Pero para que esta afirmación sea un juicio, en el sentido que hemos dicho antes, es necesario que exista una experiencia en el presente. Por eso hemos retomado un texto de don Giussani: «Lo que sabemos [que Cristo ha resucitado] o lo que tenemos llega a ser experiencia solo si es algo que se nos da ahora: hay una mano que nos lo ofrece ahora, hay un rostro que viene hacia nosotros ahora, hay una sangre que corre ahora, hay una resurrección que acontece ahora. ¡Sin este “ahora” no hay nada! Nuestro yo solo puede ser movido, conmovido, es decir, cambiado, por algo contemporáneo: un acontecimiento. Cristo es un hecho que me está sucediendo [ahora]». ¿En qué lo veo? En el hecho de que yo puedo estar delante de la realidad sin miedo, que puedo mirarlo todo sin quedar en último término vencido. Si no quedo vencido, no es porque puedo dar todas las explicaciones, sino por algo que me está sucediendo ahora y que impide que mi razón sea presa del miedo y se convierta en medida, haciéndome creer – como nos testimoniaba nuestro amigo frente a su abuela moribunda – que todo aquello que no llego a entender no existe y no tiene sentido. El afecto a Cristo que está sucediendo ahora, a Cristo como presencia contemporánea, facilita a la razón ser fiel a su verdadera naturaleza: apertura a la realidad. Cualquier otro juicio es falso, sencillamente falso, porque elimina este factor.

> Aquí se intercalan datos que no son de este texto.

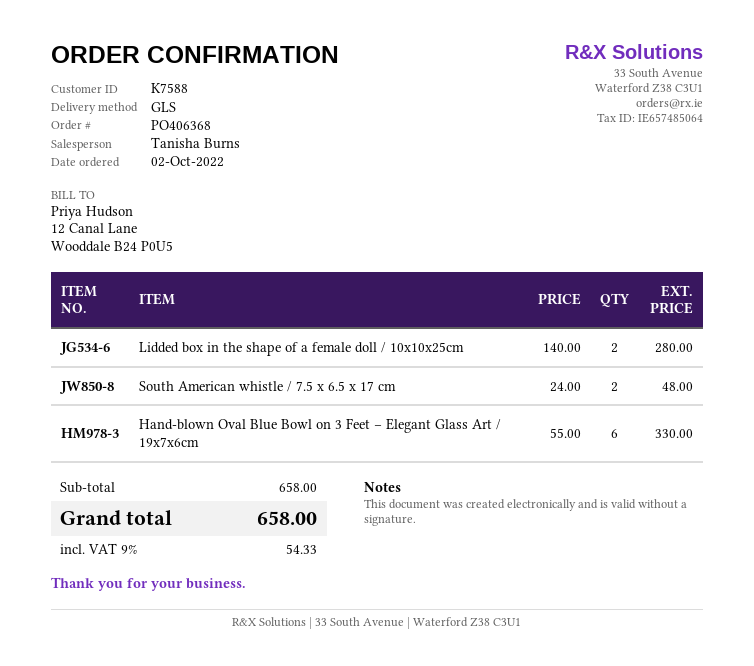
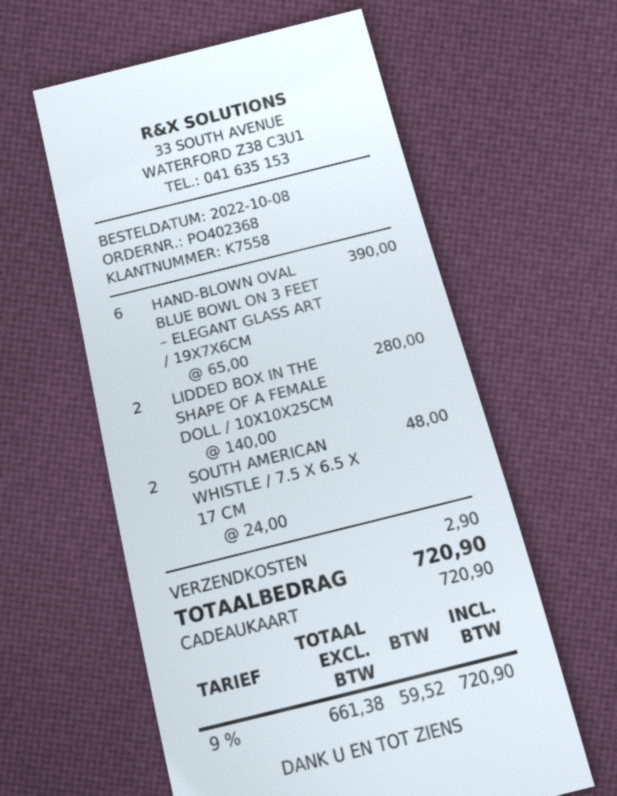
order number: PO406368 -> PO402368
order date: 2022-10-02 -> 2022-10-08
customer number: K7588 -> K7558
Hand-blown Oval Blue Bowl on 3 Feet – Elegant Glass Art / 19x7x6cm: 6 x 55.00 = 330.00 -> 6 x 65.00 = 390.00
shipping: none -> 2.90
tax: 9% = 54.33 -> 9% = 59.52
total: 658.00 -> 720.90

Lo que nos salva no es una deducción, es un hecho que sucede ahora: Cristo es algo que me está sucediendo ahora. Por eso me cambia, determina mi presente, es el factor más determinante de mi presente, más potente que cualquier tsunami, que cualquier dolor, que cualquier enfermedad, que cualquier muerte, porque ya no me lo puedo quitar de encima.
Nosotros podremos comunicar esta esperanza a todos, difundiendo el manifiesto en la universidad, si en primer lugar es objeto de trabajo para nosotros, de otro modo ofreceremos la doctrina adecuada sin ser partícipes de la novedad que supone. Pero nada se puede comunicar si no es como experiencia: por eso solo podemos dar nuestra contribución a otros si cedemos al acontecimiento que Cristo es ahora, si somos tan sencillos como para hacer experiencia de lo que nos es dado ahora. Los demás, después, decidirán con su libertad. Este manifiesto es la gracia que nos sale al encuentro ahora. ¿Pero quién, para estar delante de todo lo que sucede, tiene la posibilidad de tener entre manos un instrumento tan decisivo, que nos ofrece al mismo tiempo un método, un camino que recorrer para que las palabras que decimos sean nuestras, sin desanimarse por lo que todavía falta, sino participando ya de la victoria que empezamos a saborear? La difusión de este Manifiesto es una ocasión estupenda para todos nosotros, es el instrumento más adecuado en este momento histórico para participar de la victoria de Cristo en la historia. Comunicarla a los demás y ver qué sucede nos conviene a todos, para no perdernos la ocasión de verificar la verdad de las palabras que aquí encontramos escritas. No tenemos nada más grande que decir al mundo. Por eso me parece un reto absoluto para cada uno de nosotros.